We can do this programmatically using the zipfile module. We’ll extract the data from the zip and place it in the data directory. We’ve got our data, it’s time to create the model. But before we do that, we need to think about how we want to represent our input data.There are 88 possible pitches in a MIDI file so we could do one vector representation per note.

But lets be more specific. At each time step in the music, there are two things happpening. Theres the main tune or melody and then there are the supporting notes or harmony. Let’s represent each as a vector. And to make things easier we’ll make two assumptions. The first is that the melody is monophonic. That means only one note is played at each time stamp. The second is that the harmony at each stamp can be classified into a chord class. So thats two different vectors one for melody and one for harmony. We’ll then combine them into one vector for each stamp. We can just import our ML helper class and then call the create model method to do this. Music plays out over a period of time, its a sequence of notes. So we need to use a sequence learning model – it has to accept a sequence of notes as an input and output a new sequence of notes.

Plain old neural nets can’t do this. They accept fixed sized inputs like an image or a number. We’ll need a special kind of neural network, a recurrent neural network. Yeah! Those can deal with sequences since data doesn’t just flow one way, it loops. This allows the network to have a kind of short term memory. Yeah, that’ll work. But wait. We want our network to not just remember the most recent music its heard, but all the music its heard. Like, a piece of music can have multiple themes in different parts of it (hopeful, melancholic, angry) and if the network only remembers the most recent part which was cheery, it’s just going to compose cheery stuff. We need a special type of recurrent neural network called a Long short term memory network. Super specific i know. This type of network has a short term memory that is LONG, like it can remember things from way back in the sequence of data, and it uses everything it remembers to generate new sequences.

We can add this model in our code with just one line using our helper class. It’ll generate the sequences and chord mapping file to a file called ‘’ in the data folder. This is just a serialized byte stream representation of our music that we’re going to train our model with it. Now that we have our model we can go ahead and train it. You might be thinking wait this is a little too easy, isn’t there more to it? Well yeah, every machine learning model has a set of what are called ‘hyperparameters’. These are the parameters that we humans set for how our model operates, like knobs on a control panel. How many layers do we want? how many iterations for training? How many neurons? You could play around with these, turning all the knobs in different ways to perfect your end-result, but chances someone somewhere has solved the problem you’re working and and you can just use an existing model with pre-tuned hyperparameters to build something awesome So now we’re ready to train our model.

We can just call the train_model method of our recurrent neural net class to do this. This’ll get the the network to start collecting the input data piece by piece. It took me about 2 hours to train it on my 2013 macbook pro. But you don’t have to wait until its competely done training to test it out.

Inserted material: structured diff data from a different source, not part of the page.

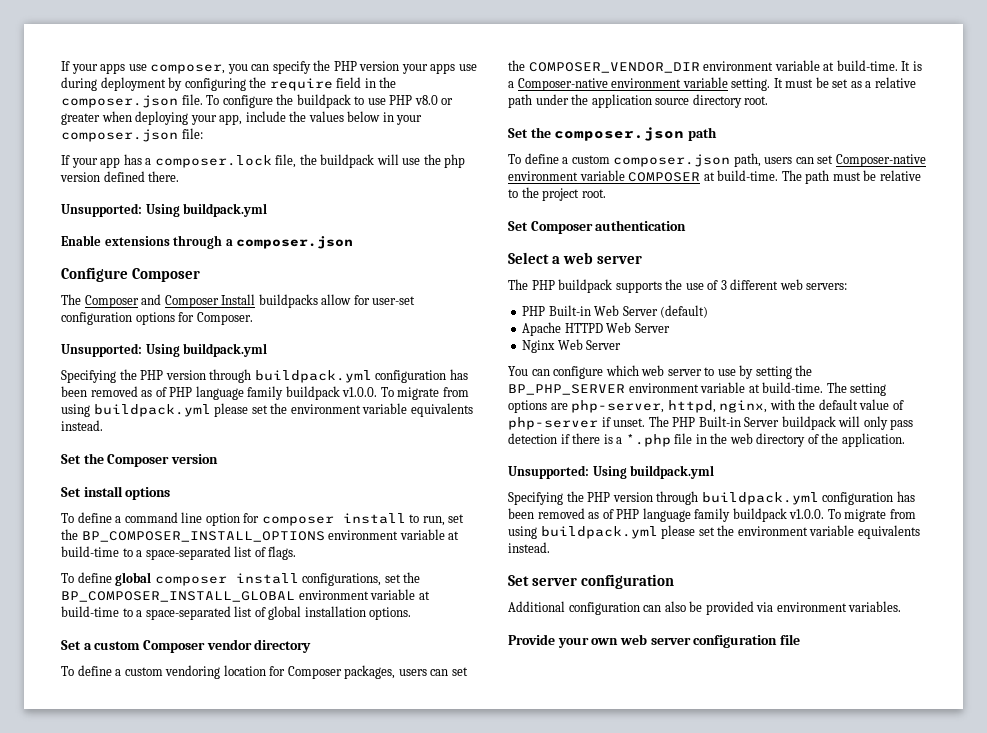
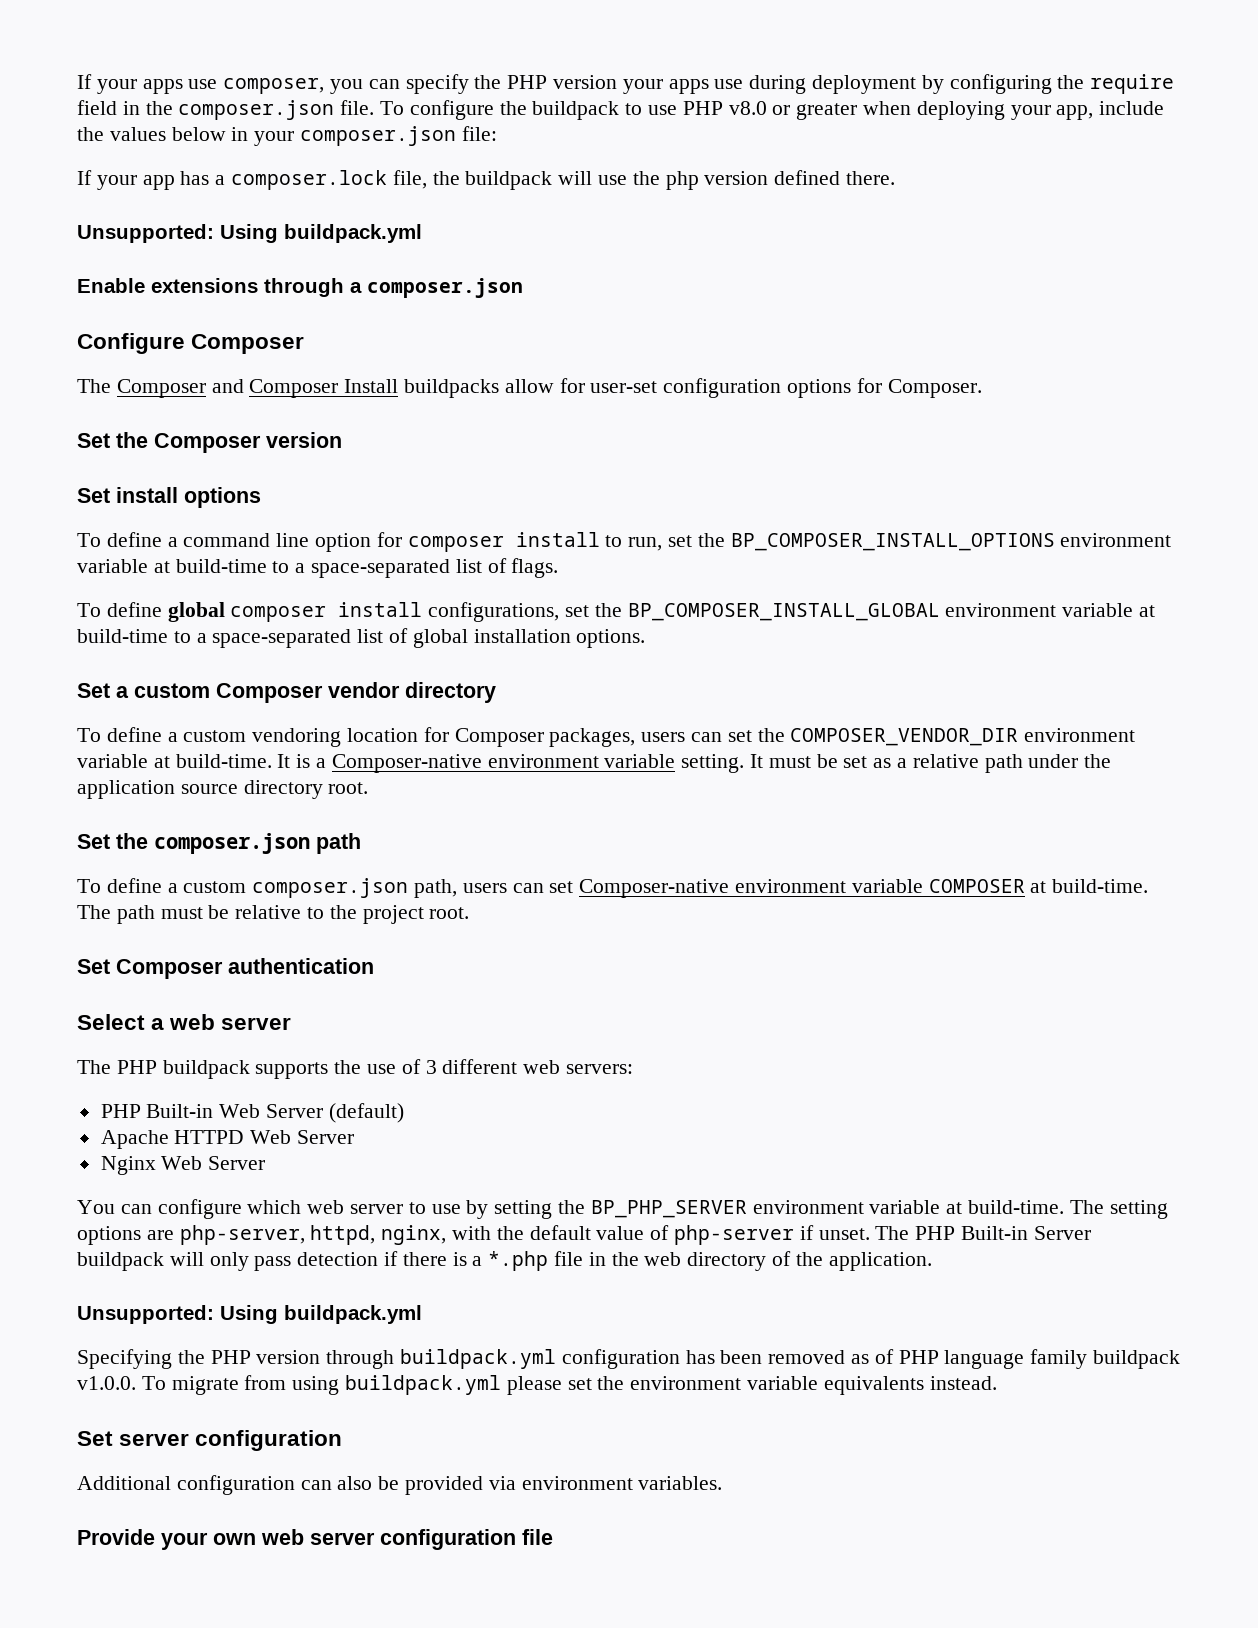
  The Composer and Composer Install buildpacks allow for user-set configuration options for Composer.
- Unsupported: Using buildpack.yml
- Specifying the PHP version through buildpack.yml configuration has been removed as of PHP language family buildpack v1.0.0. To migrate from using buildpack.yml please set the environment variable equivalents instead.

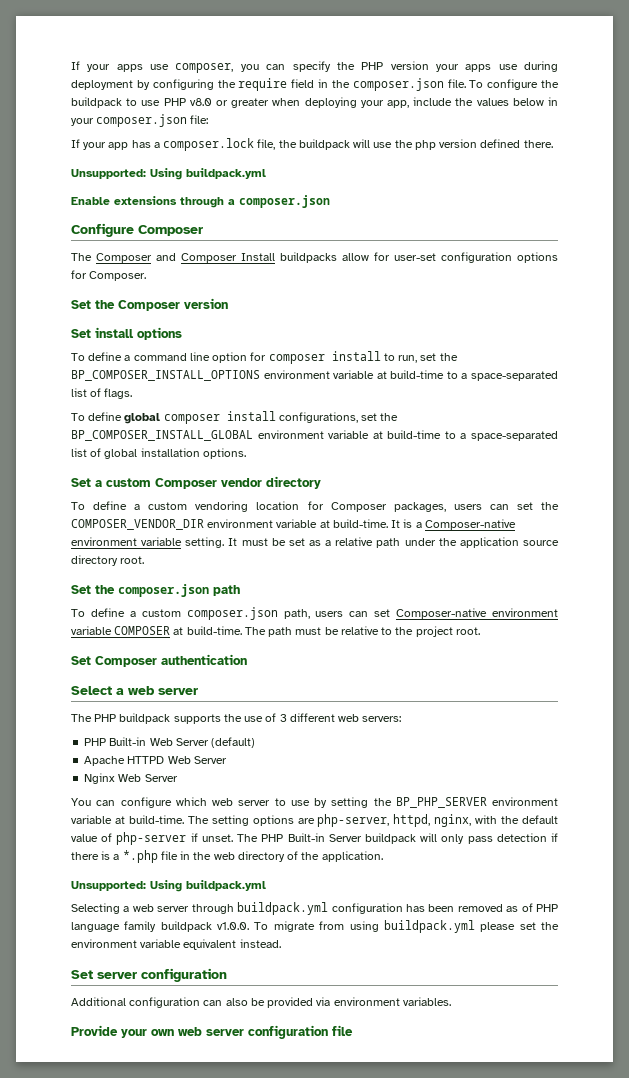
- Specifying the PHP version through buildpack.yml configuration has been removed as of PHP language family buildpack v1.0.0. To migrate from using buildpack.yml please set the environment variable equivalents instead.
+ Selecting a web server through buildpack.yml configuration has been removed as of PHP language family buildpack v1.0.0. To migrate from using buildpack.yml please set the environment variable equivalent instead.

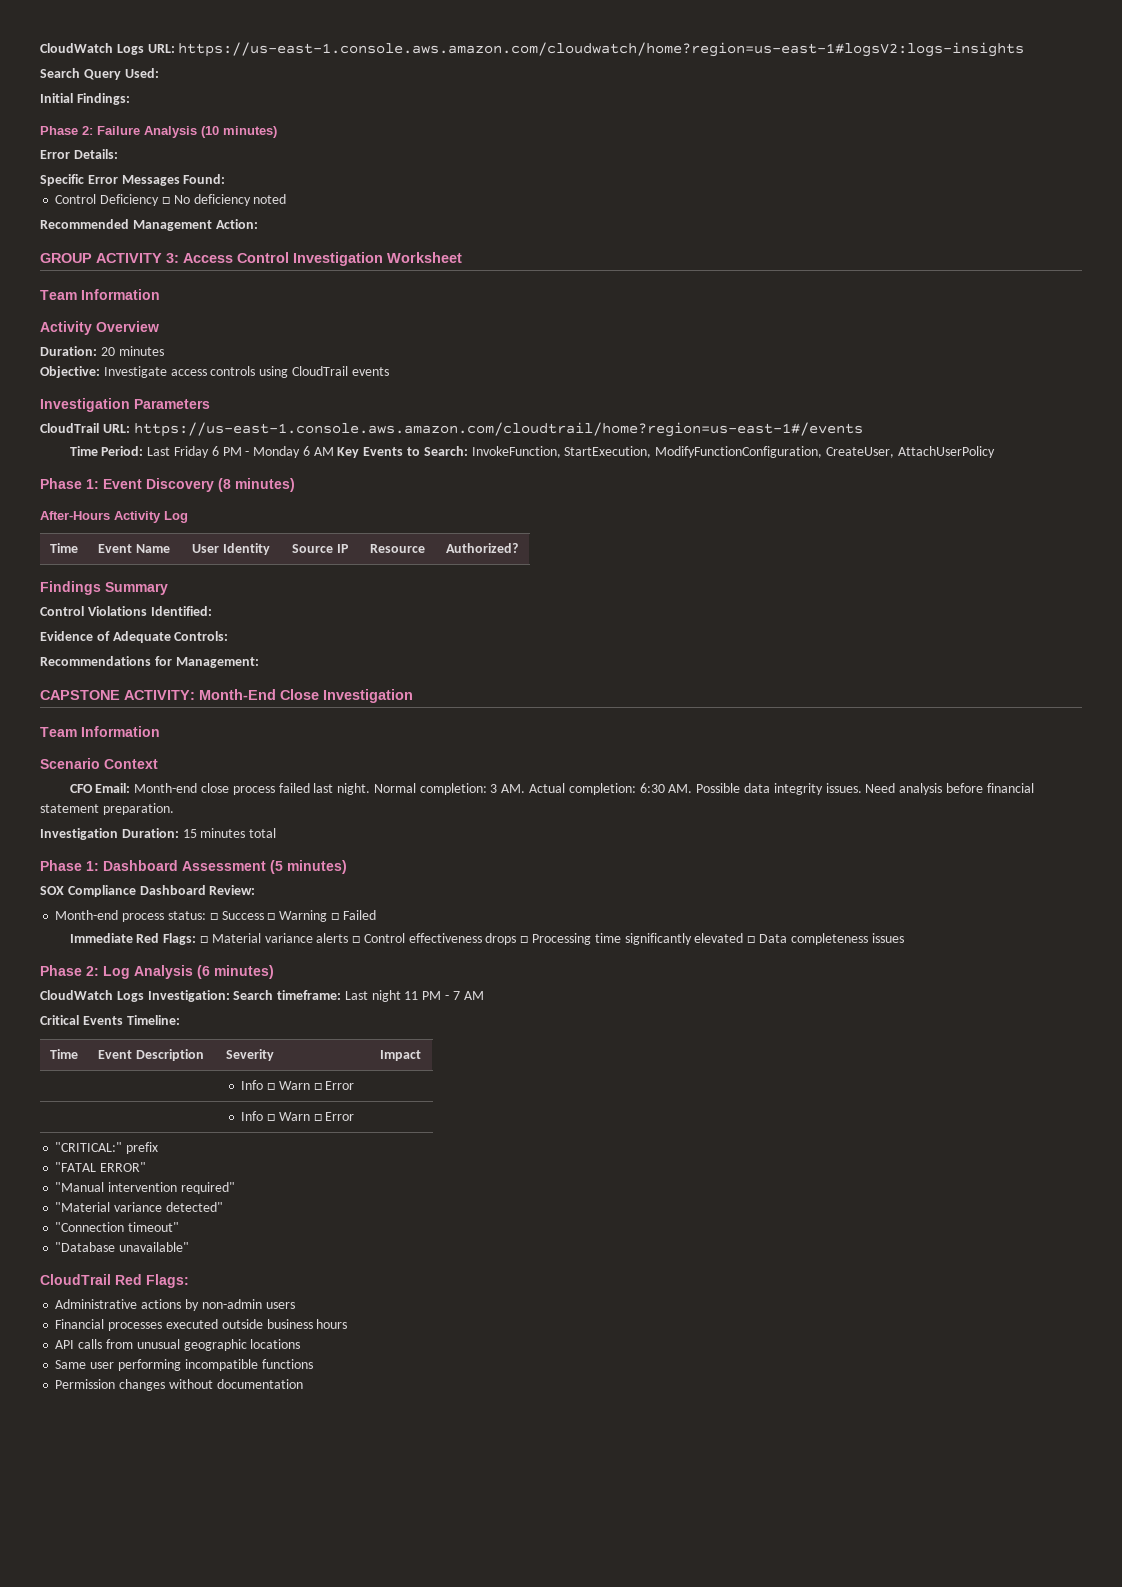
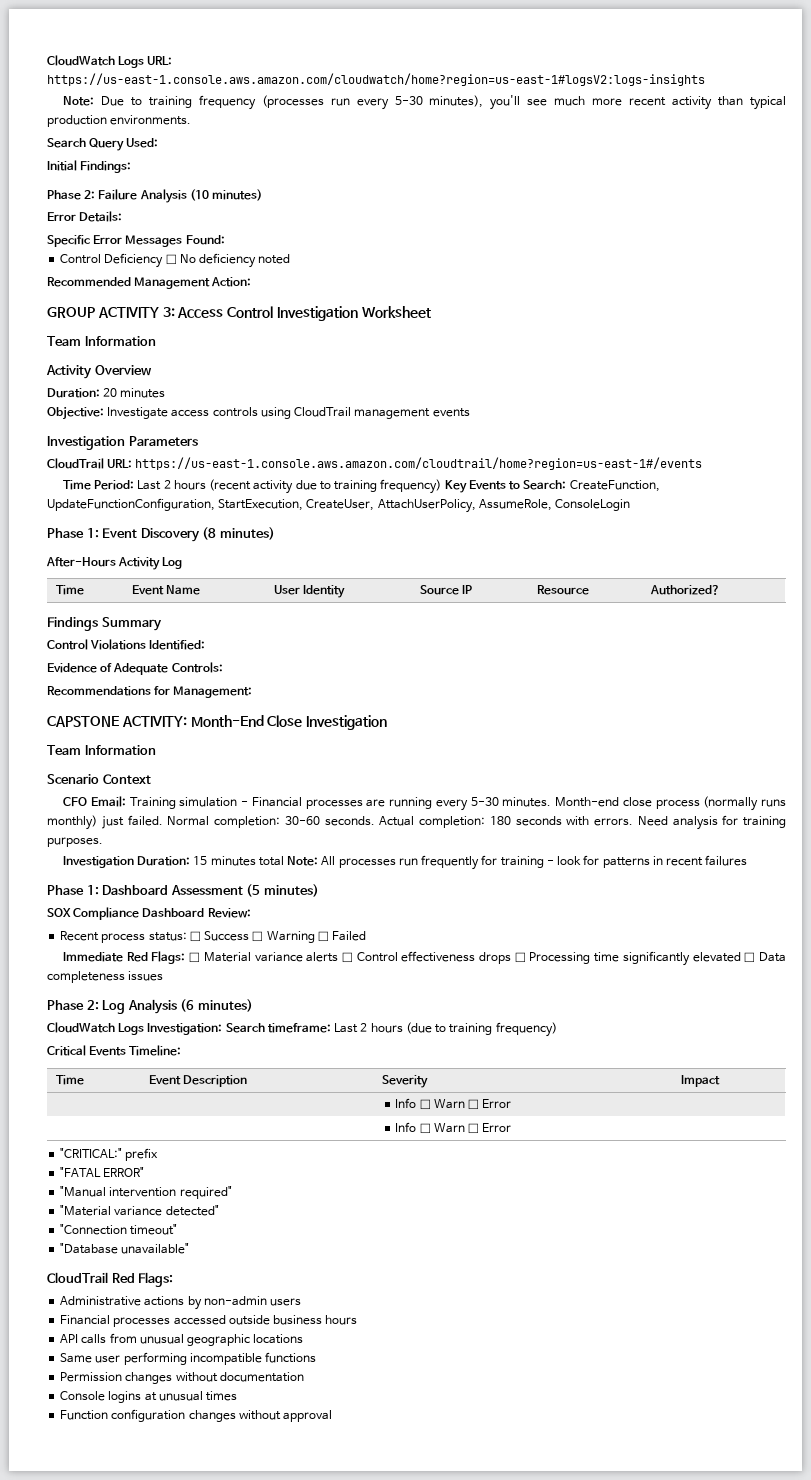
+ Note: Due to training frequency (processes run every 5-30 minutes), you'll see much more recent activity than typical production environments.
- Objective: Investigate access controls using CloudTrail events
+ Objective: Investigate access controls using CloudTrail management events
- Time Period: Last Friday 6 PM - Monday 6 AM Key Events to Search: InvokeFunction, StartExecution, ModifyFunctionConfiguration, CreateUser, AttachUserPolicy
+ Time Period: Last 2 hours (recent activity due to training frequency) Key Events to Search: CreateFunction, UpdateFunctionConfiguration, StartExecution, CreateUser, AttachUserPolicy, AssumeRole, ConsoleLogin
- CFO Email: Month-end close process failed last night. Normal completion: 3 AM. Actual completion: 6:30 AM. Possible data integrity issues. Need analysis before financial statement preparation.
+ CFO Email: Training simulation - Financial processes are running every 5-30 minutes. Month-end close process (normally runs monthly) just failed. Normal completion: 30-60 seconds. Actual completion: 180 seconds with errors. Need analysis for training purposes.
- Investigation Duration: 15 minutes total
+ Investigation Duration: 15 minutes total Note: All processes run frequently for training - look for patterns in recent failures
- Month-end process status: □ Success □ Warning □ Failed
+ Recent process status: □ Success □ Warning □ Failed
- CloudWatch Logs Investigation: Search timeframe: Last night 11 PM - 7 AM
+ CloudWatch Logs Investigation: Search timeframe: Last 2 hours (due to training frequency)
- Financial processes executed outside business hours
+ Financial processes accessed outside business hours
+ Console logins at unusual times
+ Function configuration changes without approval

Just wait until you see the “Best loss so far encountered, saving model.” message. Once you see that you can type ‘rnn_sample’ into terminal with the flag —config file and point it to the newly generated config file in your models folder. That will generate a new song using the newly trained model you’ve just created. To generate music we just sample the melody and harmony at each time step and plug it into our trained model. The model will then predict what the next notes will be.

The collection of all the predicted notes is our newly generated song. Let’s listen in to what I’ve generated. So it sounds nice, it could better but it gives off that british folk vibe. There are definitely some improvements that could be made. The time signature is kinda sporadic and in terms of long-term structure, there seems to be a lack of repeated themes and phrases. The solution may well be more data and more computing power. It usually is when it comes to machine learning with deep neural nets. Machine learning can help us learn the fundamental nature of how music works in ways that we haven’t even thought about. I’ve got links below, check em out.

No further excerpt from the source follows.